*THE TASK:*
Repeat, exactly and alone, every line from the line that contains "-180,18 +180,17 @@" to the end of the entries.

_ _ _ _

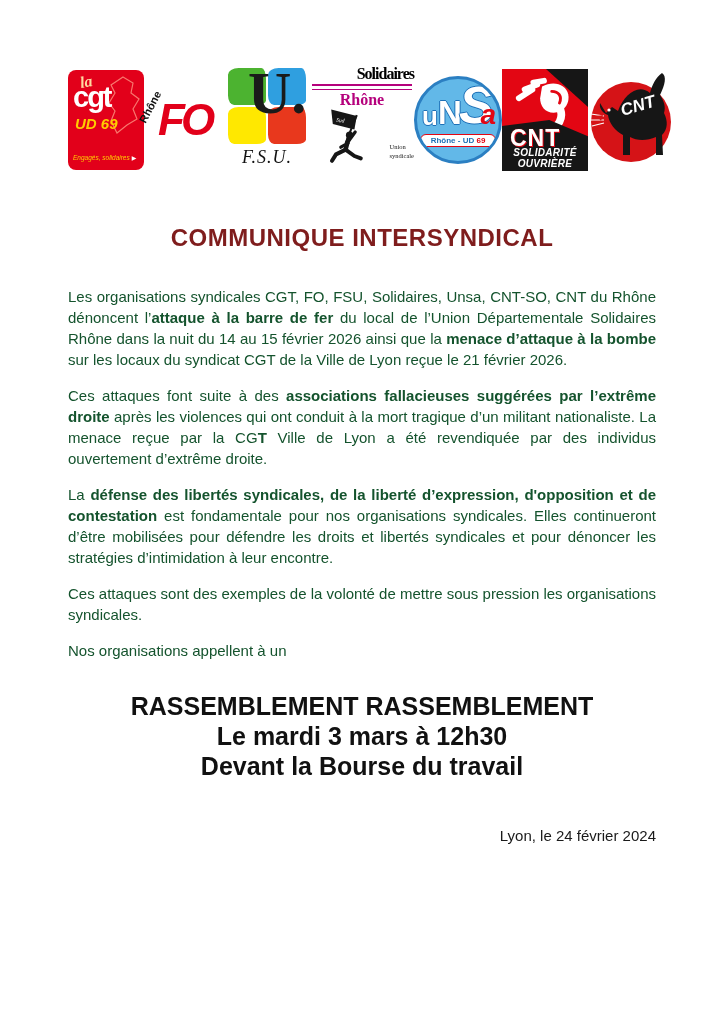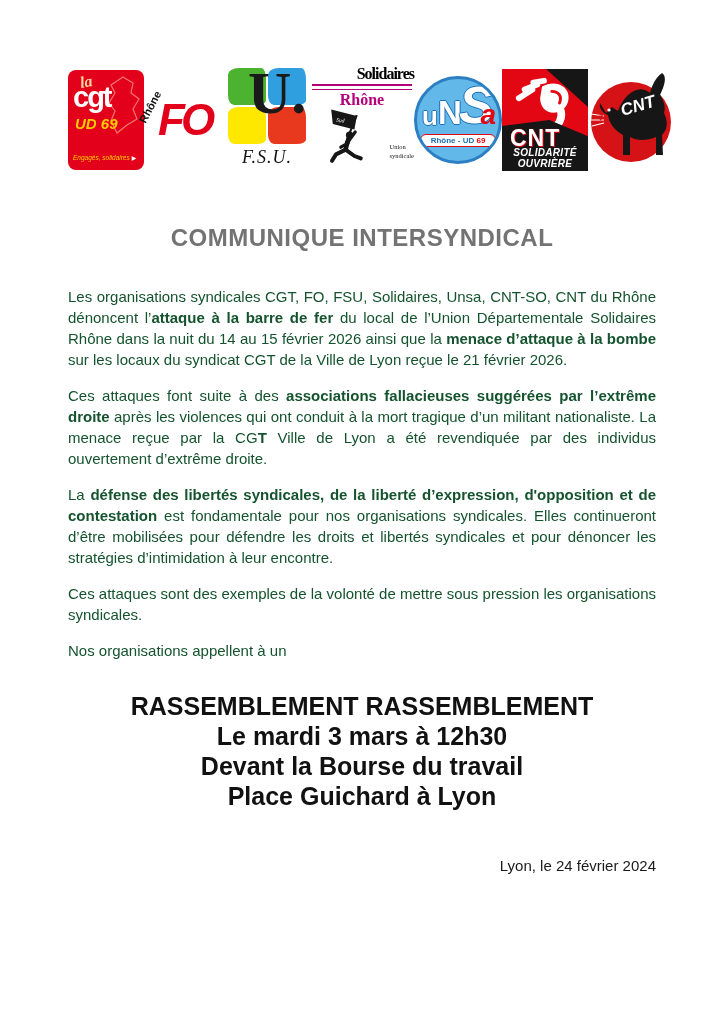--- a/index.html
+++ b/index.html
@@ -62,21 +62,21 @@
   .cntso-black{position:absolute;inset:0;background:#161616;clip-path:polygon(0 56%,55% 50%,100% 66%,100% 100%,0 100%);}
   .cntso-word{position:absolute;left:8px;top:57%;font-size:23px;font-weight:900;color:#fff;letter-spacing:1px;line-height:1;text-shadow:0 0 1px #e30613,1px 1px 0 #e30613;}
   .cntso-strip{position:absolute;bottom:2px;left:0;width:100%;text-align:center;font-size:10px;font-style:italic;font-weight:bold;color:#fff;letter-spacing:.3px;}
 
   
   .cnt{width:86px;height:102px;}
   .cnt-circle{position:absolute;left:3px;top:13px;width:80px;height:80px;border-radius:50%;background:#d51317;}
   .cnt-cat{position:absolute;left:0;top:0;}
 
   
-  .title{margin-top:48px;text-align:center;font-size:24px;font-weight:bold;letter-spacing:.5px;color:#737373;}
+  .title{margin-top:48px;text-align:center;font-size:24px;font-weight:bold;letter-spacing:.5px;color:#7f1d1d;}
   .bodytext{margin-top:34px;font-size:15px;line-height:21px;text-align:justify;color:#14532d;}
   .bodytext p{margin:0 0 15px 0;}
   .call{margin:42px 0 0 0;text-align:left;}
   .rally{margin-top:30px;text-align:center;font-weight:bold;font-size:25px;line-height:30px;color:#111;}
   .dateline{margin-top:46px;text-align:right;font-size:15px;color:#1a1a1a;}
   b{font-weight:bold;}
 </style>
 </head>
 <body>
 
@@ -180,18 +180,17 @@
 
     <p>Ces attaques sont des exemples de la volonté de mettre sous pression les organisations syndicales.</p>
 
     <p class="call">Nos organisations appellent à un</p>
   </div>
 
   <div class="rally">
     <div>RASSEMBLEMENT RASSEMBLEMENT</div>
     <div>Le mardi 3 mars à 12h30</div>
     <div>Devant la Bourse du travail</div>
-    <div>Place Guichard à Lyon</div>
   </div>
 
   <div class="dateline">Lyon, le 24 février 2024</div>
 
 </div>
 
 </body></html>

_ _ _ _

*SOLUTION BELOW:*
@@ -180,18 +180,17 @@
 
     <p>Ces attaques sont des exemples de la volonté de mettre sous pression les organisations syndicales.</p>
 
     <p class="call">Nos organisations appellent à un</p>
   </div>
 
   <div class="rally">
     <div>RASSEMBLEMENT RASSEMBLEMENT</div>
     <div>Le mardi 3 mars à 12h30</div>
     <div>Devant la Bourse du travail</div>
-    <div>Place Guichard à Lyon</div>
   </div>
 
   <div class="dateline">Lyon, le 24 février 2024</div>
 
 </div>
 
 </body></html>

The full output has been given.